• _YOUR OBJECTIVE_
Whenever a line in the entries below contains the string "none", copy that line.

• _THE DATA_
== == ==
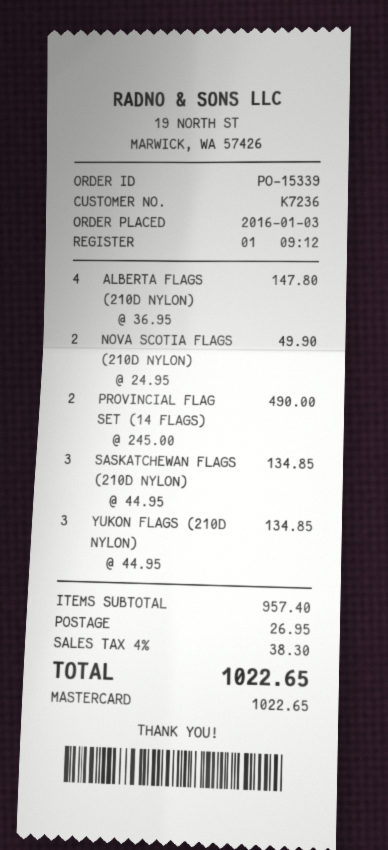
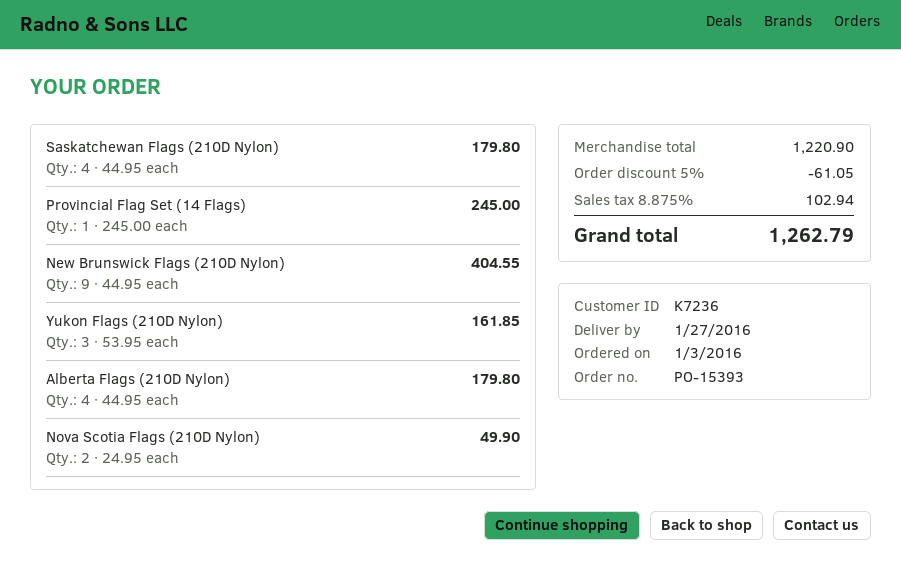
order number: PO-15339 -> PO-15393
ALBERTA FLAGS (210D NYLON): 4 x 36.95 = 147.80 -> 4 x 44.95 = 179.80
PROVINCIAL FLAG SET (14 FLAGS): 2 x 245.00 = 490.00 -> 1 x 245.00 = 245.00
SASKATCHEWAN FLAGS (210D NYLON): 3 x 44.95 = 134.85 -> 4 x 44.95 = 179.80
YUKON FLAGS (210D NYLON): 3 x 44.95 = 134.85 -> 3 x 53.95 = 161.85
New Brunswick Flags (210D Nylon): none -> 9 x 44.95 = 404.55
subtotal: 957.40 -> 1220.90
discount: none -> 5% = 61.05
shipping: 26.95 -> none
tax: 4% = 38.30 -> 8.875% = 102.94
total: 1022.65 -> 1262.79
== == ==
• _REPLY TO THE EXERCISE_
New Brunswick Flags (210D Nylon): none -> 9 x 44.95 = 404.55
discount: none -> 5% = 61.05
shipping: 26.95 -> none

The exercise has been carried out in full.